Try it: Please quote exactly the lines below from the line containing "[255,590,437,614] rroemhild/ejabberd ->" to the line containing "[272,95,446,112] UofTHacks2022 ->", both lines included, and nothing else.

START Exercise input

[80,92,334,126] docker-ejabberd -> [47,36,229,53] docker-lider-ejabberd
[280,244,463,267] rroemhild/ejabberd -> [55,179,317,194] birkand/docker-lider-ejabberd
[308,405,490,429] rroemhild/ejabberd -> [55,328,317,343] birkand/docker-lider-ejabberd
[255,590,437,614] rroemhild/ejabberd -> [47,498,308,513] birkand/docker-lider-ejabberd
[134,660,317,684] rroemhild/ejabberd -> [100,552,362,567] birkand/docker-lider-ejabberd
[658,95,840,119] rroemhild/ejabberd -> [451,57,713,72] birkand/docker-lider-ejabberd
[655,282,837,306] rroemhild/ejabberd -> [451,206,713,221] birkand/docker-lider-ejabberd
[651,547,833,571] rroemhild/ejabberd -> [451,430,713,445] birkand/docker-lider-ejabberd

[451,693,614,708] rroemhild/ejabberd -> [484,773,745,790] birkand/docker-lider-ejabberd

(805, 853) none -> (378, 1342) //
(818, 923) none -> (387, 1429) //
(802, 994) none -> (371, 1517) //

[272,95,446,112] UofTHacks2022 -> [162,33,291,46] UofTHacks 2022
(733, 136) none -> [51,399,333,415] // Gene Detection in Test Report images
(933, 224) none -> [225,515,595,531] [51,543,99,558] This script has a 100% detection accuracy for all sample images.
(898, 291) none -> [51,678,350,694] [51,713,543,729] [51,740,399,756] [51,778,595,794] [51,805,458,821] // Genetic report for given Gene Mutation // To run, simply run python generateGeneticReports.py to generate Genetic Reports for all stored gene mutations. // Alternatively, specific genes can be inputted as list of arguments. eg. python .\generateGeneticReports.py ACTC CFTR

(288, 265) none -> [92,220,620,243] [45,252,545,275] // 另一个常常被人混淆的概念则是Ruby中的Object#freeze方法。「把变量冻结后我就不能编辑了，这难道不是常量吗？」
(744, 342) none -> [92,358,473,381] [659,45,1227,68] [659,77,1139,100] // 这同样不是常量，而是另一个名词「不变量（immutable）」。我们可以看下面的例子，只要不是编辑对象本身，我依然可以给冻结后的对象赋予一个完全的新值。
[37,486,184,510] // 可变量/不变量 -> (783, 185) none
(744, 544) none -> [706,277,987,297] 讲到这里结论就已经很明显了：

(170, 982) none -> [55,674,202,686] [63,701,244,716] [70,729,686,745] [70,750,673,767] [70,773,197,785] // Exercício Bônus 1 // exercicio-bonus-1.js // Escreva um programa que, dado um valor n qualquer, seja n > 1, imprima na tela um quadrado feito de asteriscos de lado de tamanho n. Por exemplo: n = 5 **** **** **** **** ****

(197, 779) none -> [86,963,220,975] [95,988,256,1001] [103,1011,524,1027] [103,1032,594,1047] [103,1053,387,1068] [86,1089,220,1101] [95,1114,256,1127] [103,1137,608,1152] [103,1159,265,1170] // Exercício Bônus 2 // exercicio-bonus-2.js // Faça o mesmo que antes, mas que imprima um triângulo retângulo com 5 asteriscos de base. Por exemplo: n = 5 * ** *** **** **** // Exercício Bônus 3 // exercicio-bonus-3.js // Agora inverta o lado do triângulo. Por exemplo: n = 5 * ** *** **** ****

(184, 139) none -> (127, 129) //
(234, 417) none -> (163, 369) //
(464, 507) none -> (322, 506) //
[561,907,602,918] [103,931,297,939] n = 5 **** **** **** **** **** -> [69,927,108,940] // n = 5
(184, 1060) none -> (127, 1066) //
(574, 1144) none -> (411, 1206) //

END Exercise input

Answer box:
[255,590,437,614] rroemhild/ejabberd -> [47,498,308,513] birkand/docker-lider-ejabberd
[134,660,317,684] rroemhild/ejabberd -> [100,552,362,567] birkand/docker-lider-ejabberd
[658,95,840,119] rroemhild/ejabberd -> [451,57,713,72] birkand/docker-lider-ejabberd
[655,282,837,306] rroemhild/ejabberd -> [451,206,713,221] birkand/docker-lider-ejabberd
[651,547,833,571] rroemhild/ejabberd -> [451,430,713,445] birkand/docker-lider-ejabberd

[451,693,614,708] rroemhild/ejabberd -> [484,773,745,790] birkand/docker-lider-ejabberd

(805, 853) none -> (378, 1342) //
(818, 923) none -> (387, 1429) //
(802, 994) none -> (371, 1517) //

[272,95,446,112] UofTHacks2022 -> [162,33,291,46] UofTHacks 2022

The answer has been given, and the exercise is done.